Database Soup

Thursday, July 18, 2013

Dimitri talks about Skytools tonight at SFPUG

Tonight's SFPUG will feature visiting contributor Dimitri Fontaine talking about Skytools3. Assuming we can make it work, live video will be available on the SFPUG video channel starting at 7:20PM PDT.

Tuesday, July 16, 2013

Accidental DBA and More at OSCON next week

O'Reilly OSCON is next week, and I'll be attending for the first time since 2009. I'll be teaching the Accidental DBA tutorial, for which I've just uploaded the preparation materials. There's also lots of other PostgreSQL and community-building content, much of which I'm involved in.

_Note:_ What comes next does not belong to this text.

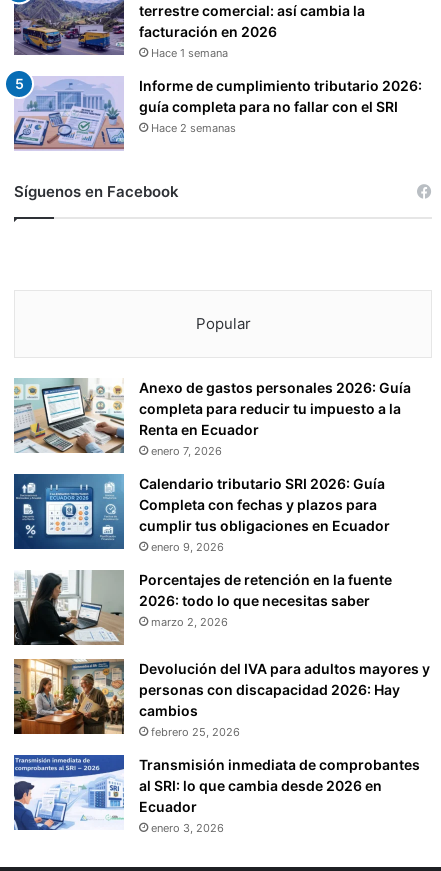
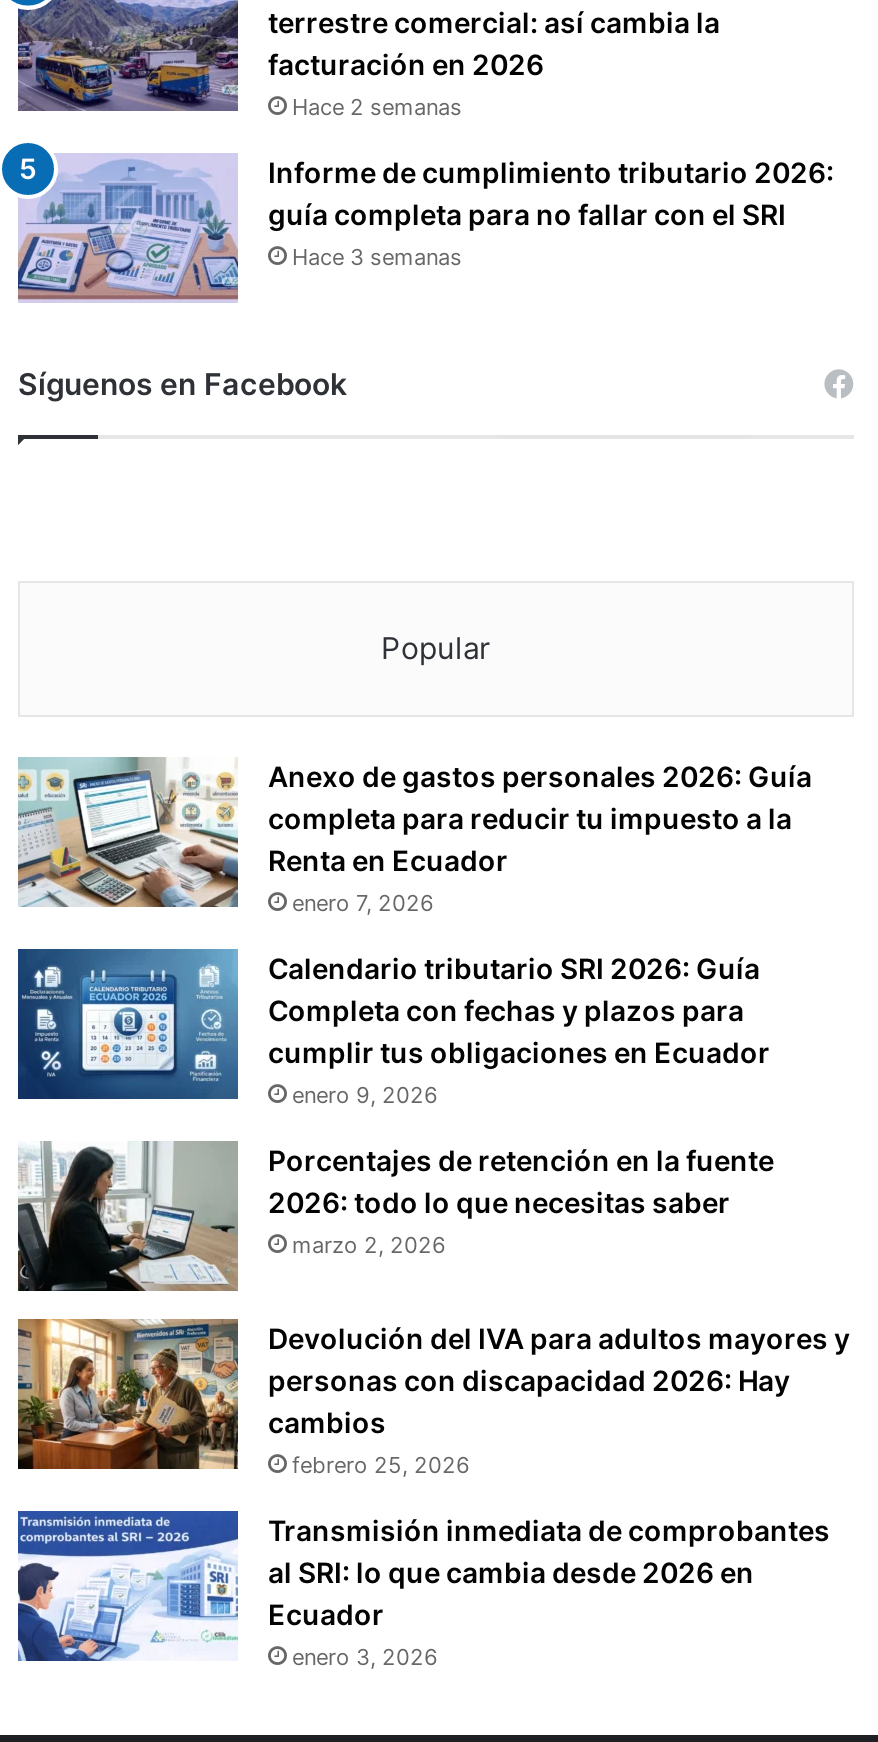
[151,46,228,60] Hace 1 semana -> [292,93,462,121] Hace 2 semanas
[151,121,236,135] Hace 2 semanas -> [292,243,462,271] Hace 3 semanas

As an experiment, I'm trying to do hands-on for this tutorial by using Vagrant, which will provide each attendee with a nice VM they can use to try out various PostgreSQL administrative commands. Of course, this means that attendees need to download, install, and run setup on Vagrant before the tutorial, and preferably while they are still at home with good internet access. I've a feeling that 20 people will want to try to install it the morning of the tutorial, which won't work. I'm also conflicting with "predictive R analytics", dammit.

If you're attending the tutorial, preparation materials are here.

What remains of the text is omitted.